**Data to examine**:
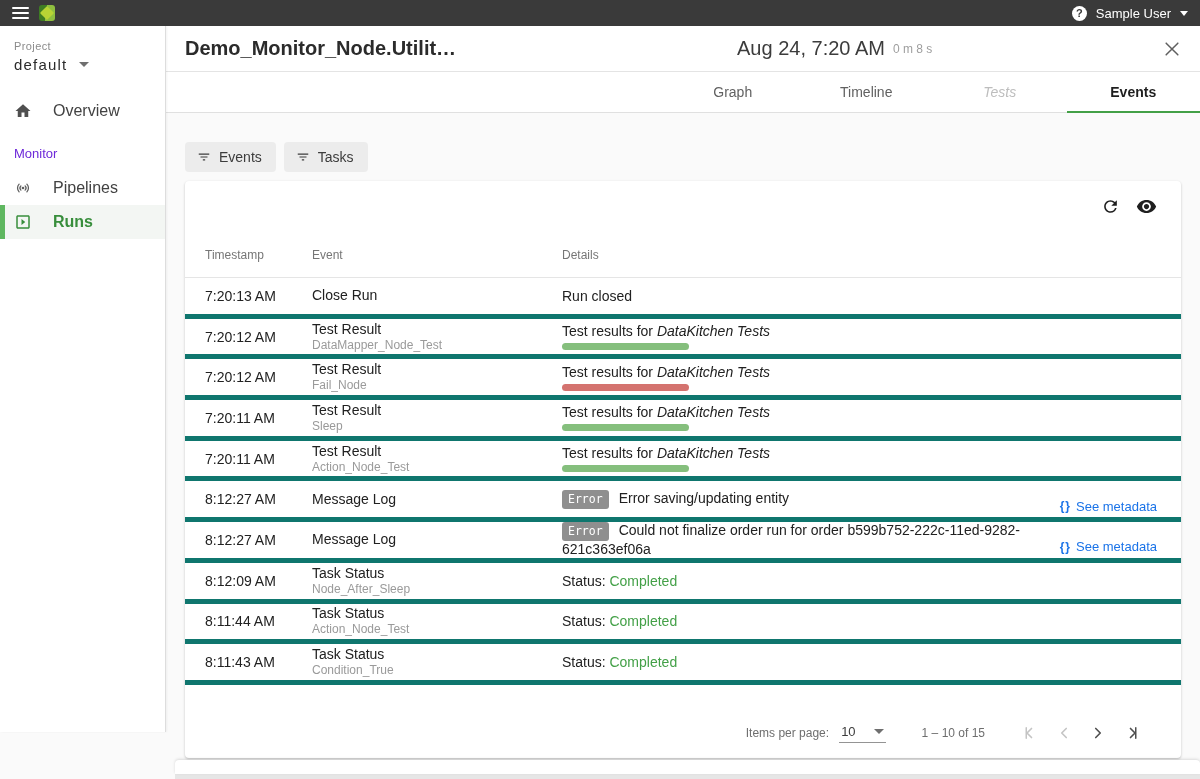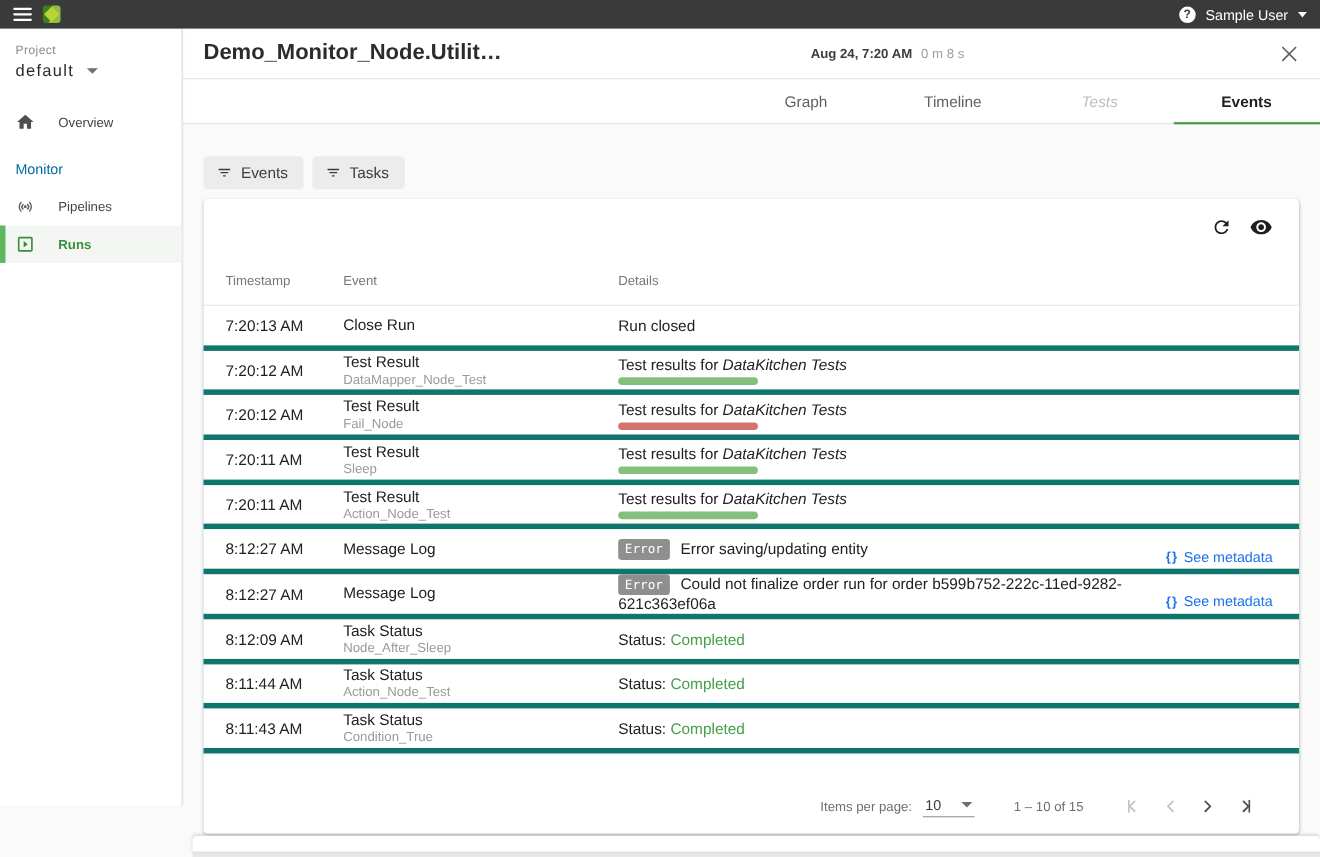--- a/index.html
+++ b/index.html
@@ -16,32 +16,32 @@
   .user-label { color:#fff; font-size:13px; }
   .caret-down { width:0; height:0; border-left:4.5px solid transparent; border-right:4.5px solid transparent; border-top:5px solid #fff; display:inline-block; }
 
   
   .sidebar { position:absolute; top:26px; left:0; width:166px; height:706px; background:#fff; border-right:1px solid #ddd; box-shadow:1px 0 2px rgba(0,0,0,.05); z-index:20; }
   .project-block { padding:14px 14px 0 14px; }
   .project-label { font-size:11px; color:#8b8b8b; letter-spacing:.4px; }
   .project-value-row { display:flex; align-items:center; gap:12px; margin-top:4px; cursor:pointer; }
   .project-value { font-size:15px; color:#2b2b2b; letter-spacing:1.2px; }
   .caret-gray { width:0; height:0; border-left:5px solid transparent; border-right:5px solid transparent; border-top:5.5px solid #6f6f6f; }
-  .nav-item { display:flex; align-items:center; height:34px; padding-left:14px; cursor:pointer; color:#424242; font-size:12px; }
+  .nav-item { display:flex; align-items:center; height:34px; padding-left:14px; cursor:pointer; color:#424242; font-size:16px; }
   .nav-item .nav-ico { width:18px; height:18px; margin-right:21px; display:flex; align-items:center; justify-content:center; }
   .nav-item.first { margin-top:21px; }
-  .section-label { font-size:13px; color:#0369a1; margin:18px 0 10px 14px; }
+  .section-label { font-size:13px; color:#6d28d9; margin:18px 0 10px 14px; }
   .nav-item.selected { background:#f3f6f3; border-left:5px solid #5fb760; padding-left:9px; color:#388e3c; font-weight:bold; }
 
   
   .main { position:absolute; top:26px; left:166px; width:1034px; height:753px; }
   .run-header { height:46px; background:#fff; border-bottom:1px solid #e4e4e4; position:relative; display:flex; align-items:center; }
   .run-title { margin-left:19px; font-size:20px; color:#2b2b2b; max-width:470px; white-space:nowrap; overflow:hidden;font-weight:bold; }
   .run-when { position:absolute; left:571px; top:0; height:100%; display:flex; align-items:center; gap:8px; }
-  .run-date { font-size:12px; color:#3c3c3c; font-weight:bold; }
+  .run-date { font-size:20px; color:#3c3c3c; font-weight:normal; }
   .run-duration { font-size:12px; color:#9e9e9e; }
   .close-btn { position:absolute; right:18px; top:13px; width:20px; height:20px; cursor:pointer; }
 
   .tabbar { height:41px; background:#fff; border-bottom:1px solid #e0e0e0; display:flex; justify-content:flex-end; }
   .tab { width:133.5px; display:flex; align-items:center; justify-content:center; font-size:14px; color:#616161; cursor:pointer; position:relative; }
   .tab.disabled { color:#bdbdbd; cursor:default;font-style:italic; }
   .tab.active { color:#1f1f1f; font-weight:bold; }
   .tab.active::after { content:""; position:absolute; left:0; right:0; bottom:-1px; height:2px; background:#43a047; }
 
   .content { position:absolute; top:88px; bottom:0; left:0; right:0; background:#fafafa; }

**Exercise**: Above this task is a listing. Restate, word for word and with nothing added, the lines from the one with "width:18px; height:18px; margin-right:21px;" through the one with "font-size:13px; color:#6d28d9; margin:18px".

**Reply**:
   .nav-item .nav-ico { width:18px; height:18px; margin-right:21px; display:flex; align-items:center; justify-content:center; }
   .nav-item.first { margin-top:21px; }
-  .section-label { font-size:13px; color:#0369a1; margin:18px 0 10px 14px; }
+  .section-label { font-size:13px; color:#6d28d9; margin:18px 0 10px 14px; }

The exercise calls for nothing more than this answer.